Kenyan sprinter Nkanata could be locked out of the Olympics on technicality

By evelyn watta
Aug 05, 2016
  • Carvin Nkanata(second from left) in a past race for Kenya at the African championships.(Photo by Shutterspeed)

  • A screen shot of the athletes' biography in the Olympic database. It does not show his name nor the country he represents.

RIO DE JANEIRO,  National record holder Carvin Nkanata could miss the Rio games after the International Olympic Committee, IOC reportedly ruled him ineligible to compete for Kenya in the 200m.

Nkanata arrived in Rio early Thursday and was not even granted entry into the Olympic village as he lacked the proper identification needed to enter him as a valid Kenyan athlete for the Rio games that open on Friday.

He is scheduled to race in the men’s 200m on August 17 and by late Thursday his name had been removed from the team Kenya listing in the Olympics database.

The American born Kenyan who holds a personal best of 20.14 seconds, apparently did not have his accreditation card when he arrived at the village that was shipped by the team management to his base in Summersville city, South Carolina.

However, he had not received it by the time he set off for Rio on Wednesday.

He was only holding his American passport and the Kenyan National Identification which the organisers could not use to grant him access to the village.

Sports News Arena has established that though Kenya legally allows dual citizenship the 25-year old had recently launched his application for the Kenyan passport which is still in process. Nkanata’s father is Kenyan while his mother is American. “We are working on this. We still have an opportunity to get him in. There is no need for worry,”assured the head of Kenyan delegation, Stephen Soi, certain the runner would join the rest of the sprinters who arrived in Rio last Sunday.

The USA does not support dual citizenship as a matter of policy, but the country recognizes the existence of dual citizenship and allows multiple citizenship by its residents, which would apply in Nkanata’s case.
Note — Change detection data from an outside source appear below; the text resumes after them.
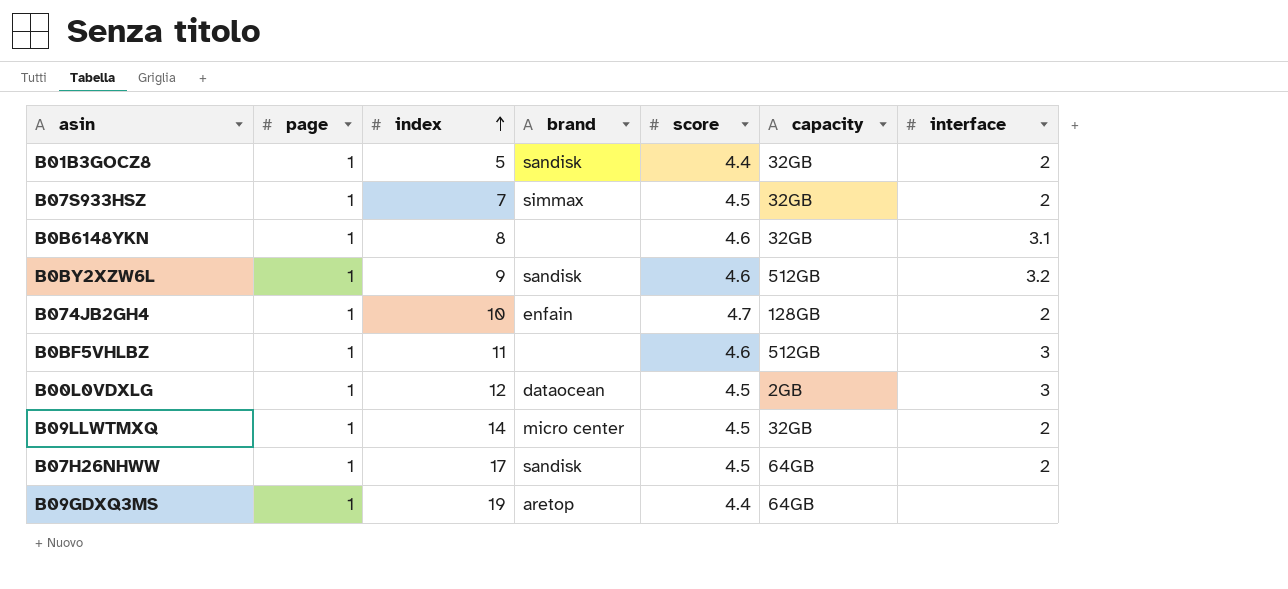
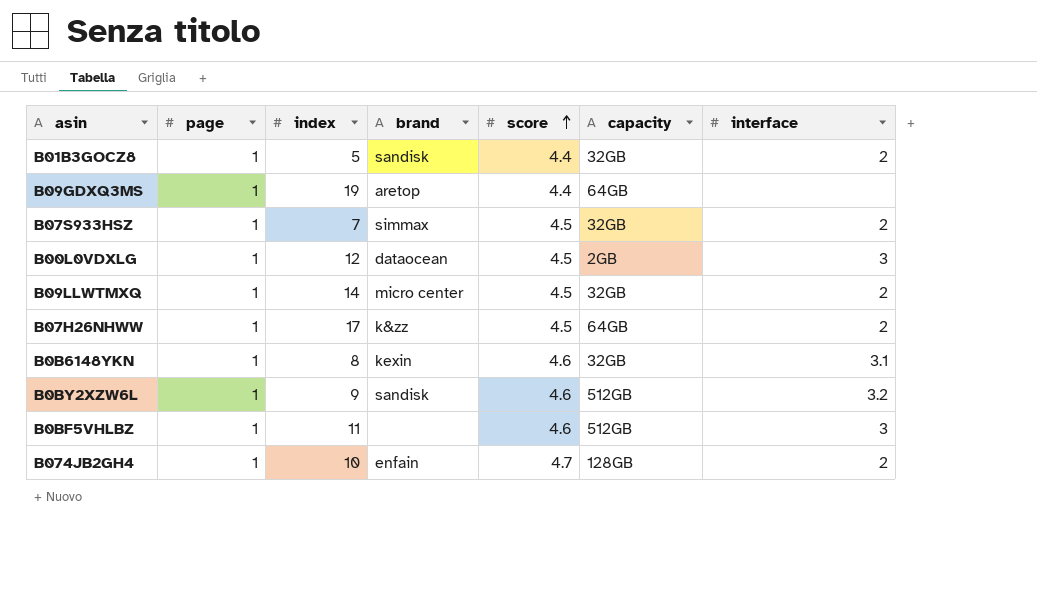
row order: index ascending -> score ascending
B07H26NHWW | brand: sandisk -> k&zz
B0B6148YKN | brand: none -> kexin

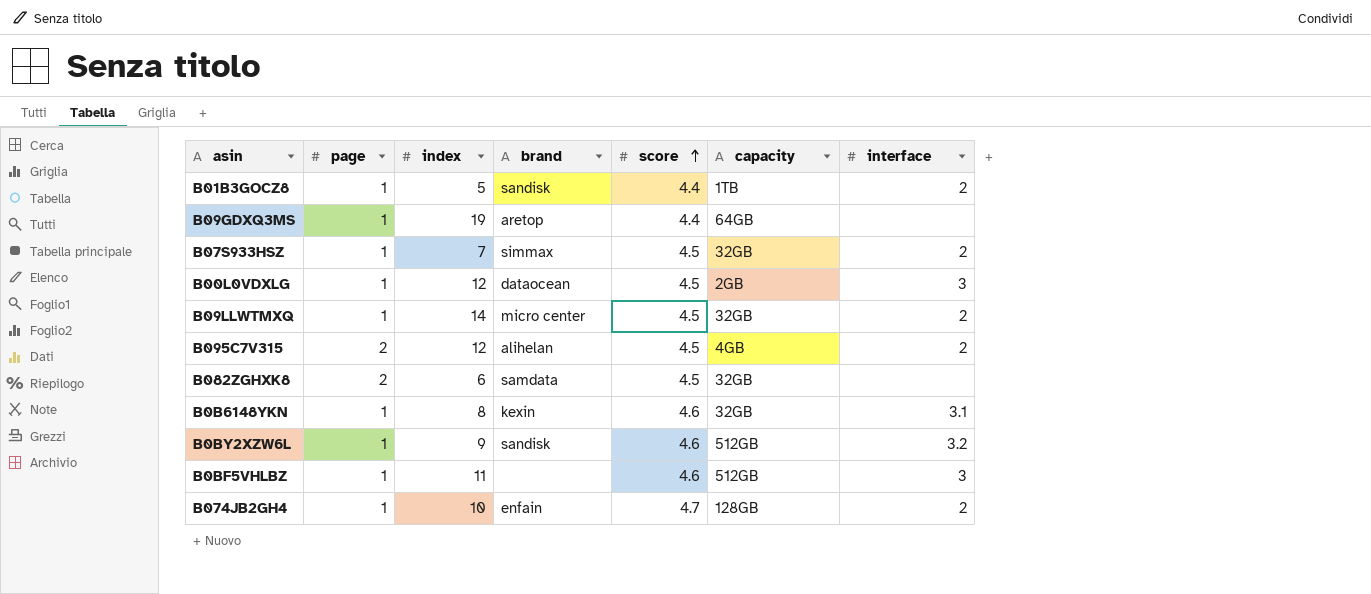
row B07H26NHWW: 1 | 17 | k&zz | 4.5 | 64GB | 2 -> none
B01B3GOCZ8 | capacity: 32GB -> 1TB
row B095C7V315: none -> 2 | 12 | alihelan | 4.5 | 4GB | 2
row B082ZGHXK8: none -> 2 | 6 | samdata | 4.5 | 32GB | none

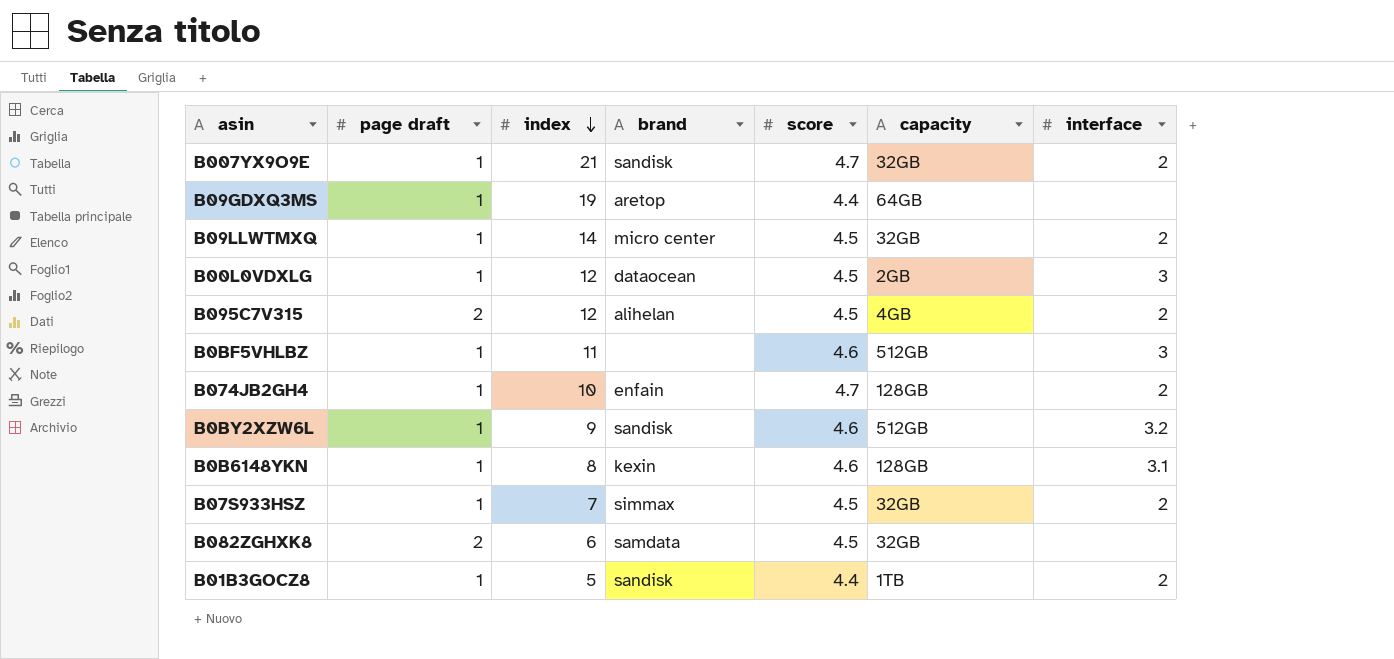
row order: score ascending -> index descending
column name: page -> page draft
row B007YX9O9E: none -> 1 | 21 | sandisk | 4.7 | 32GB | 2
B0B6148YKN | capacity: 32GB -> 128GB

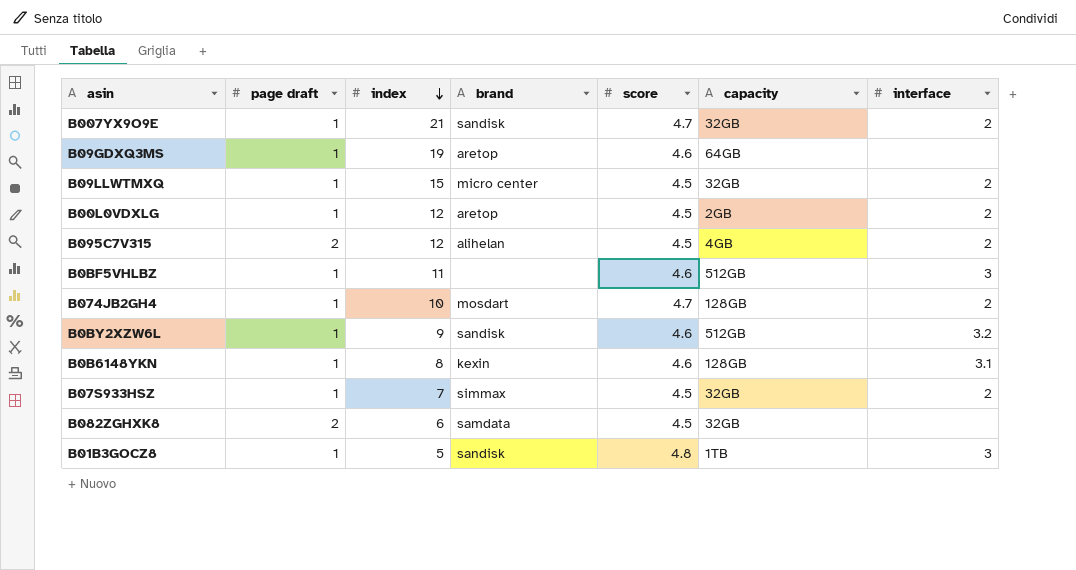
B09GDXQ3MS | score: 4.4 -> 4.6
B09LLWTMXQ | index: 14 -> 15
B00L0VDXLG | brand: dataocean -> aretop
B00L0VDXLG | interface: 3 -> 2
B074JB2GH4 | brand: enfain -> mosdart
B01B3GOCZ8 | score: 4.4 -> 4.8
B01B3GOCZ8 | interface: 2 -> 3

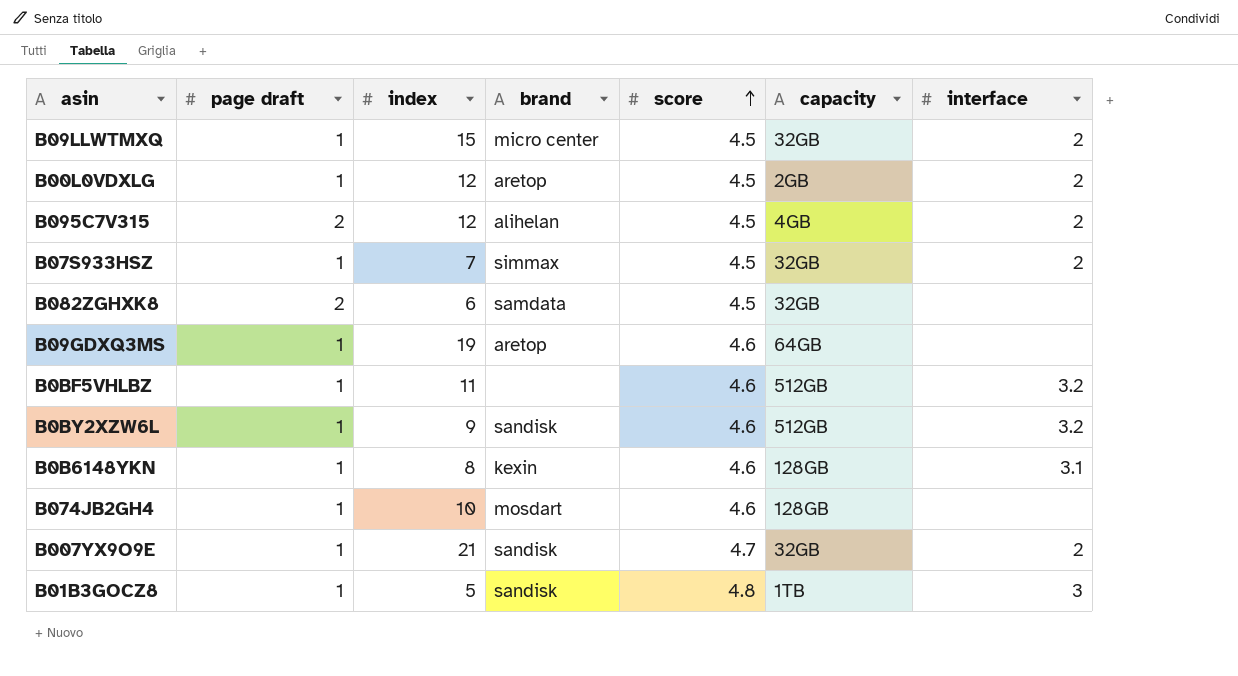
row order: index descending -> score ascending
B0BF5VHLBZ | interface: 3 -> 3.2
B074JB2GH4 | score: 4.7 -> 4.6
B074JB2GH4 | interface: 2 -> none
The 2014 African bronze medallist raced in the Kenyan Olympic trials in June which he won in 20.86. His season best is 20.46 seconds from the meet in Montverde, Florida where he finished third in his heat won by American Tyson Gay last June.

Last year, he raced at the world championships in Beijing and reached the semi finals of the Commonwealth games in Glasgow in 2014, the same year he raced in the 4 by 200m at the world relays.

Moikamba could be the only 200m 

His absence could leave Mike Moikamba, a two time world championships racer (Beijing and Moscow) as the only Kenyan in the 200m dash.

“It is always good to have someone you can train with and having Carvin would have give me the morale boost, I hope he can make it,” said Moikamba, the 100m national record holder.

“But anyway in racing it is always about you as you have your line and I have to keep focus. It is a big achievement for me as you know it takes four years to the next Olympics,” he added, pleased to be following in his father footsteps.

Elkana Nyang’au, who is also his coached raced for the Kenya in the 1988 Olympics in the 4 by 100m.

The senior Nyang’au was also part of the 4 by 400m relay team that won silver in the 1987 All Africa games in Nairobi.

Moikamba considers he stands a good chance in his debut Olympics. He raced to his personal best of 20.38 last May in Nairobi.

He has been dogged by a tendon injury that kept him off training for weeks and also weighed on him at the African championships.

“Chances are higher this time as you can see my timings are not so far off from the best, most who hold 20.2’s. I have the injury in check and am now just working on my starts from my blocks, and who knows I could just make it past the heats.”